Code of Conduct to Disclose What Data Mobile Apps Collect

A group of app developers, consumer advocates and others are agreeing to test a voluntary code of conduct for data privacy for mobile apps. The code would set requirements for participating developers to release notices regarding whether their apps collect certain types of personal information or share user specific data with third party groups or data resellers. The Obama administration favors consumer privacy laws, but has yet to release additional details.

The purpose of the code is to disclose to consumers the data collection practices of mobile apps. The move into the testing phase is the result of negotiations lead by the National Telecommunications and Information Administration of the U.S. Department of Commerce, along with app developers, digital marketing, civil liberties, consumer and privacy groups.

On Thursday, many of those involved voted to support a version of the code drafted by a coalition of the Application Developers Alliance, an industry association, and advocacy groups such as the ACLU and the World Privacy Forum.

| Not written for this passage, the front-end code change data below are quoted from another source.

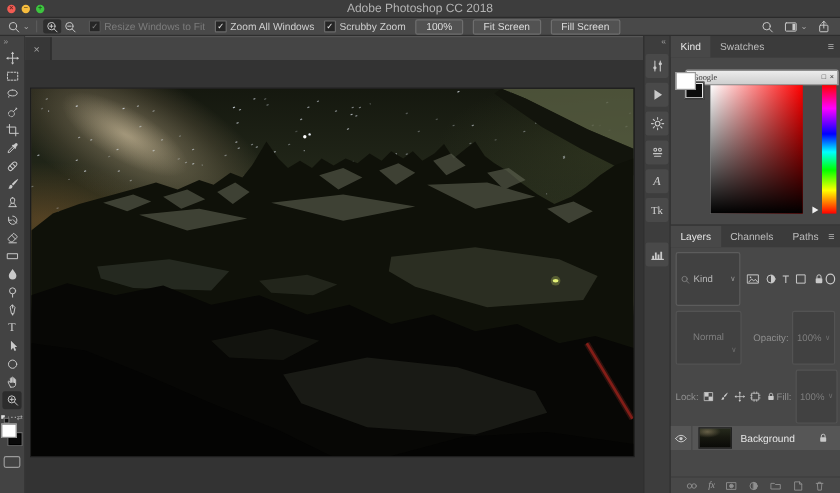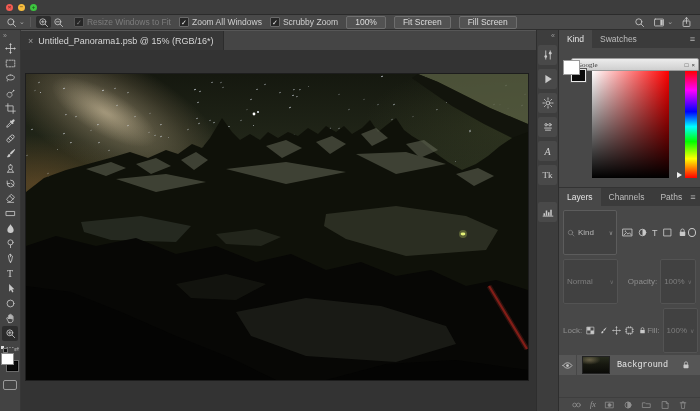--- a/index.html
+++ b/index.html
@@ -129,37 +129,38 @@
   .flt-icons{display:flex;align-items:center;gap:4px;margin-left:5px;}
   .flt-toggle{width:7px;height:7px;border:1px solid #c9c9c9;border-radius:50%;margin-left:auto;}
   .small-lbl{font-size:8px;color:#8f8f8f;}
   .lockicons{display:flex;align-items:center;gap:4px;margin-left:4px;}
   .layerrow{height:20px;background:#565656;display:flex;align-items:center;margin-top:2px;flex:none;}
   .eyecell{width:17px;display:flex;justify-content:center;border-right:1px solid #474747;align-self:stretch;
            align-items:center;}
   .thumb{width:26px;height:16px;margin-left:5px;border:1px solid #222;
          background:radial-gradient(16px 7px at 25% 18%, rgba(190,170,130,.45), transparent 70%),
                     linear-gradient(to bottom,#262a1c 0%,#171810 45%,#0a0a07 100%);}
-  .lname{font-size:8.5px;color:#e6e6e6;margin-left:7px;font-family:Liberation Mono, monospace;}
+  .lname{font-size:8.5px;color:#e6e6e6;margin-left:7px;}
   .llock{margin-left:auto;margin-right:9px;}
   .lfooter{height:13px;border-top:1px solid #3e3e3e;display:flex;align-items:center;justify-content:center;
            gap:8px;flex:none;margin-top:auto;}
   .fx{font-size:8px;font-style:italic;color:#9c9c9c;font-family:"Liberation Serif","DejaVu Serif",serif;}
 </style>
 </head>
 <body>
 
 <div class="app">
 
   <div class="titlebar">
     <div class="lights">
       <span class="light l-red">×</span>
       <span class="light l-yel">−</span>
       <span class="light l-grn">+</span>
     </div>
+    <span class="tb-title">Adobe Photoshop CC 2018</span>
   </div>
 
   <div class="optionsbar">
     <span class="ob-toolicon">
       <svg class="ic" width="11" height="11" viewBox="0 0 16 16">
         <circle cx="7" cy="7" r="4.4"></circle>
           <path d="M10.4 10.4L14 14"></path>
         </svg>
       <span class="chev">⌄</span>
     </span>
@@ -344,21 +345,20 @@
         <span class="fg"></span>
         <span class="bg"></span>
       </span>
       <span class="tb-bottom"></span>
     </div>
 
     <div class="docarea">
       <div class="tabbar">
         <div class="tab">
           <span class="x">×</span>
-          <span class="t">Untitled_Panorama1.psb @ 15% (RGB/16*)</span>
         </div>
       </div>
       <div class="canvas">
         <div class="photo">
           <div class="mway"></div>
           <div class="mway2"></div>
           <div class="stars" id="stars">
               <span class="star" style="left: 0.164354px; top: 80.6881px; width: 1.66331px; height: 1px; opacity: 0.341069;"></span>
               <span class="star" style="left: 98.1429px; top: 148.381px; width: 1.93045px; height: 1px; opacity: 0.179069;"></span>
               <span class="star" style="left: 53.5436px; top: 124.323px; width: 2.4px; height: 1.4px; opacity: 0.283783;"></span>
@@ -673,21 +673,21 @@
               </svg>
             <svg class="ic" width="11" height="11" viewBox="0 0 16 16">
               <rect class="f" x="4" y="7" width="8" height="6" rx="1"></rect>
                 <path d="M5.5 7V5.4a2.5 2.5 0 015 0V7"></path>
               </svg>
           </span>
           <span class="flt-toggle"></span>
         </div>
 
         <div class="lrow" style="margin-top:4px;">
-          <span class="ddl gray" style="width:70px;">
+          <span class="ddl gray" style="width:70px;flex-direction:column;">
             <span>Normal</span>
             <span class="v">∨</span>
           </span>
           <span class="small-lbl" style="margin-left:10px;">Opacity:</span>
           <span class="ddl gray" style="width:28px;margin-left:3px;">
             <span>100%</span>
             <span class="v">∨</span>
           </span>
         </div>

Those critical of the code say that the notices will have little effect, reports The New York Times. They say that the notices would display limited data collection information and would not let consumers opt-out of data mining or see what personal data is collected. Despite support, mobile app developers, such as Apple and Google, have yet to indicate their intent to sign the code.

Previously, the app industry has been criticized by some consumer advocates and federal regulators for collecting personal data from users without their knowledge. Last year, the FTC reviewed 400 popular children’s mobile apps and determined that only 20 percent disclosed their practices on data collection.

The code of conduct would set requirements for participating mobile app developers to display indications on whether their apps collect user-specific information in eight categories. These are: biometrics, Web browsing history, phone calls or texts logs, contact list details, financial information, health or medical data, location data, and stored text, video or photo files.

Violators of the code would be subject to FTC enforcement, and the code is a first step by the Obama administration as it attempts to introduce a consumer privacy bill of rights. Yet, the administration has not made the proposed text of the legislation public.